Hong Leong Investment Bank Bhd (HLIB) said the lack of interest is expected to persist until all Serba Dinamik’s audit issues have been clarified.
“We are also wary that there has been a significant reduction of investor engagement after the revelation of recent events.
“Even if the verdict of the SIR is to be in favour of Serba Dinamik, we reckon its share price may not return to its previous levels as institutional investors would factor in higher risk assessments due to corporate governance, be it perceived or otherwise,” stated its analyst Jeremie Yap.
HLIB slashed Serba Dinamik’s financial year 2022 (FY22)-FY23 forecasts by 34% for both forward years under review as it trimmed its orderbook replenishment assumptions to RM3.5 billion and RM6.3 billion respectively (from RM9.6 billion and RM7.8 billion previously).
“We maintain our ‘Sell’ recommendation with a target price of 24 sen (from 28 sen previously) based on 0.2 times FY22F (from 0.3 times FY21) book value per common share,” he added.
Serba Dinamik which is embroiled in an audit dispute with its former external auditor KPMG recorded a RM14.92 million net profit for the group’s sixth quarter ended June 30, 2021 (Q6FY21) which was 86.84% lower than the RM113.32 million profit reported for the immediate preceding quarter.
Revenue fell 12.74% to RM1.21 billion, from RM1.38 billion in 5QFY21.
No comparative year-on-year figures were provided due to the group’s change in financial year-end from Dec 31 to June 30.
The integrated oil and gas service provider appointed EY in July as its independent reviewer to assess the veracity of the audit issues raised by KPMG.
Its independent non-EDs have been receiving progress updates from EY on a biweekly basis.
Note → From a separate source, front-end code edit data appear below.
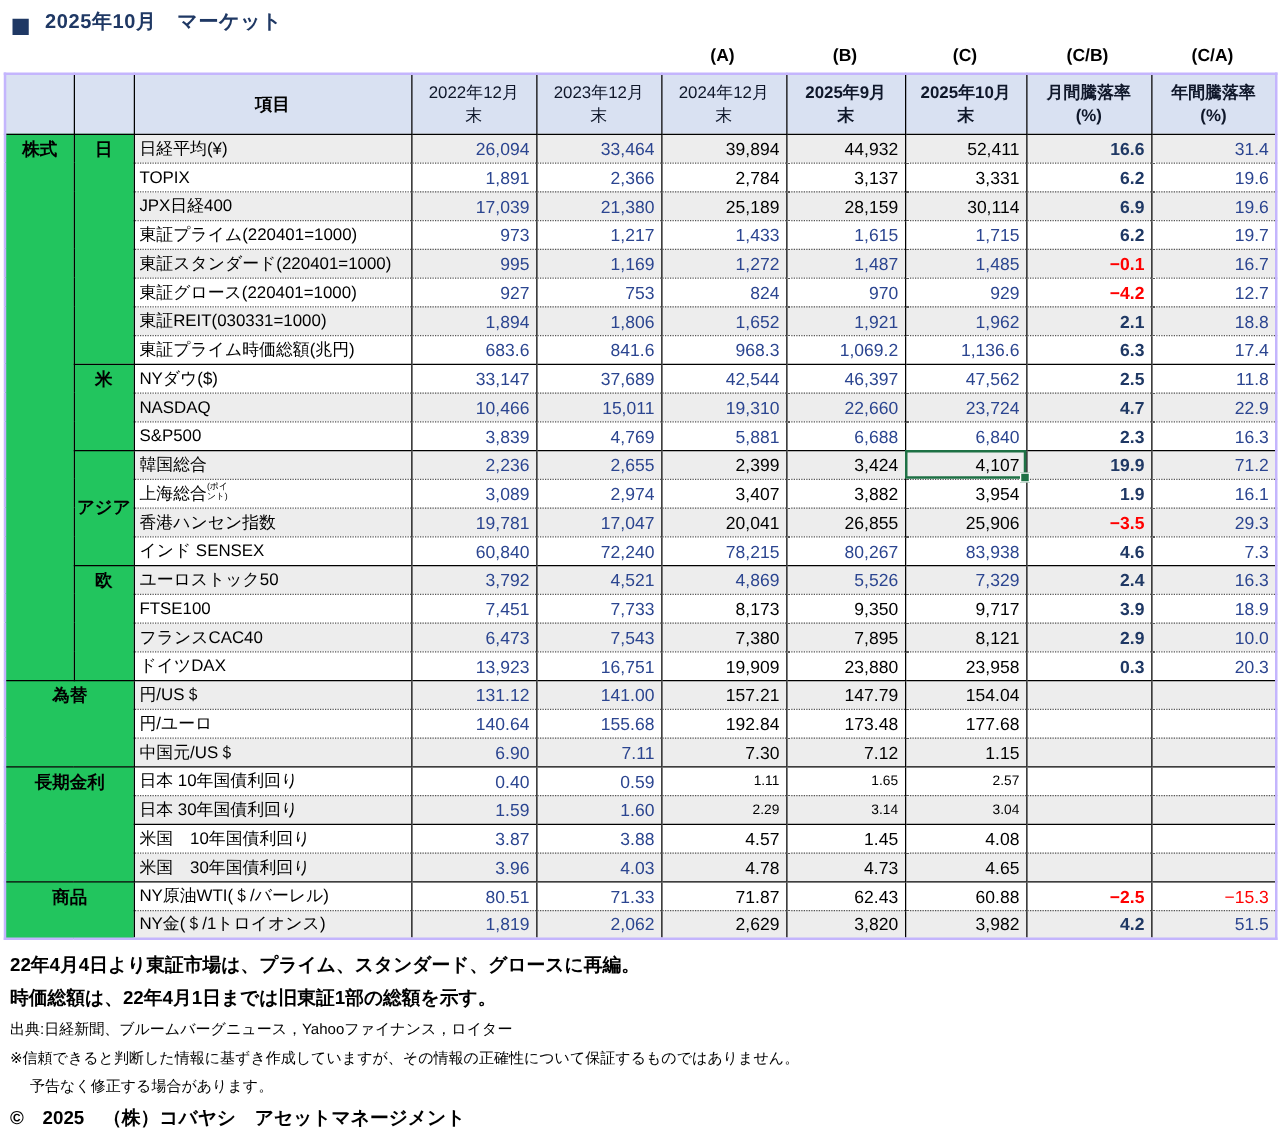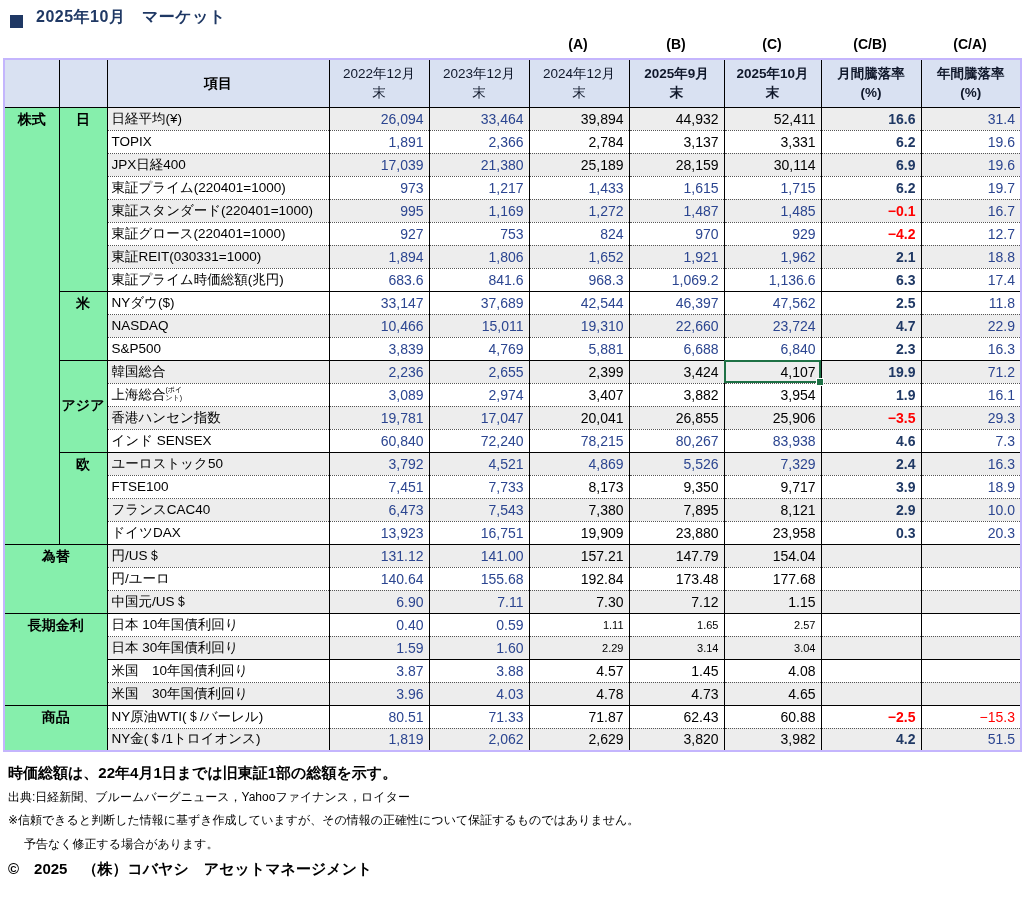--- a/index.html
+++ b/index.html
@@ -33,7 +33,7 @@
   tbody tr>*{border-top:1px dotted #555;}
   tbody tr.sep-solid>*, tbody tr.first>*{border-top:1px solid #000;}
   th.cat{
-    background:#86efac;font-size:14px;font-weight:700;color:#000;
+    background:#22c55e;font-size:14px;font-weight:700;color:#000;
     vertical-align:top;text-align:center;padding-top:3px;border:1px solid #000;margin-top:35px;
   }
   th.cat.v-center{vertical-align:middle;padding-top:0;}

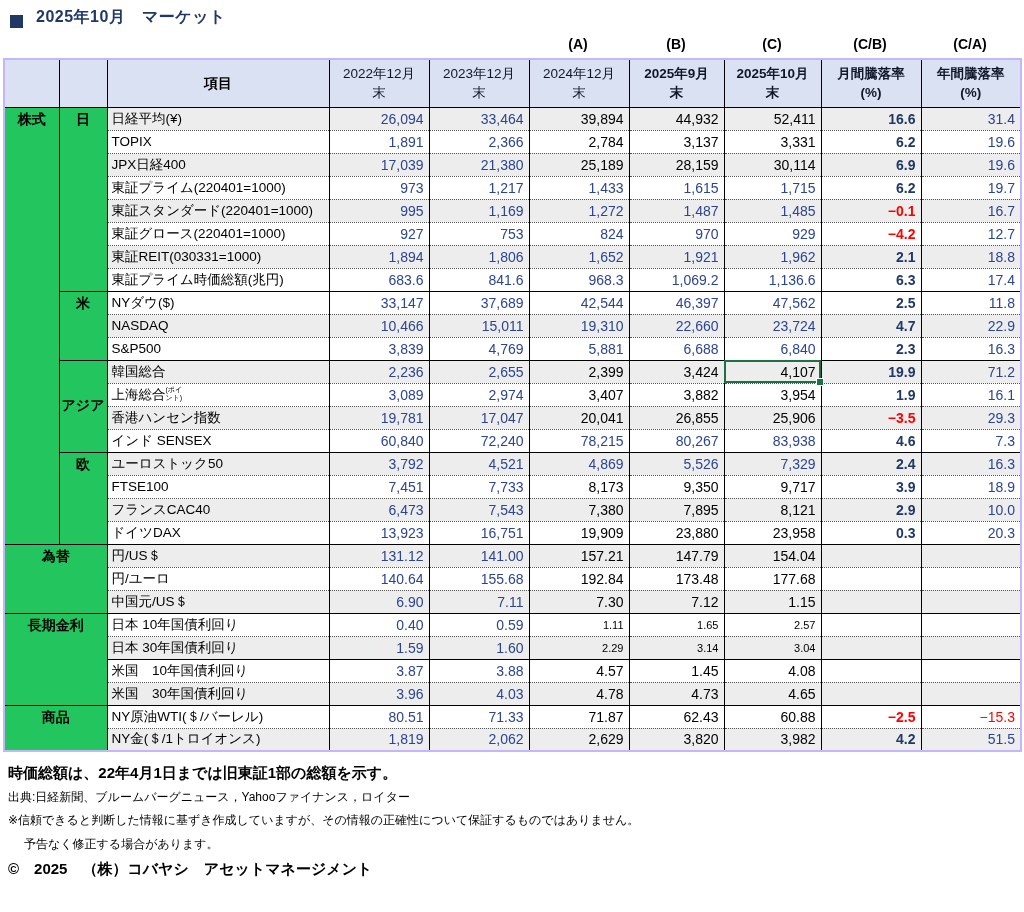--- a/index.html
+++ b/index.html
@@ -402,6 +402,7 @@
 </table>
 
 <div class="footer">
+  <p class="f-lg">22年4月4日より東証市場は、プライム、スタンダード、グロースに再編。</p>
   <p class="f-lg">時価総額は、22年4月1日までは旧東証1部の総額を示す。</p>
   <p class="f-sm">出典:日経新聞、ブルームバーグニュース，Yahooファイナンス，ロイター</p>
   <p class="f-sm">※信頼できると判断した情報に基ずき作成していますが、その情報の正確性について保証するものではありません。</p>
Yap said Serba Dinamik’s 6QFY21’s net profit missed his full-year forecasts by 10%.
“Consensus estimates are not meaningful due to the distortion arising from the change in financial year-end from December to June.
“We derive 18MFY21 core net profit after adjusting for a RM17.7 million of foreign- exchange gain and a one-off gain of RM20 million from its repurchase of its sukuk programme,” he added.
He expected that no dividend was declared for the period while 18MFY21 dividends totalled up to 5.45 sen per share.
“In June 2021, both Fitch Ratings and S&P Global Ratings downgraded Serba Dinamik’s rating — mainly to reflect its elevated refinancing risk for its US$222 million (RM930.18 million) sukuk, which is due May 2022.
“With that, we will be taking a conservative stance by assuming no dividend payouts for FY22-FY23 as we strongly believe the group will need to preserve cash for working capital and managing its short-term debt maturities,” he wrote.
Serba Dinamik’s net debt and gearing stood at RM3.4 billion and 0.89 times at end-June 2021 compared to a net debt and gearing of RM2.3 billion and 0.76 times at end-June 2020.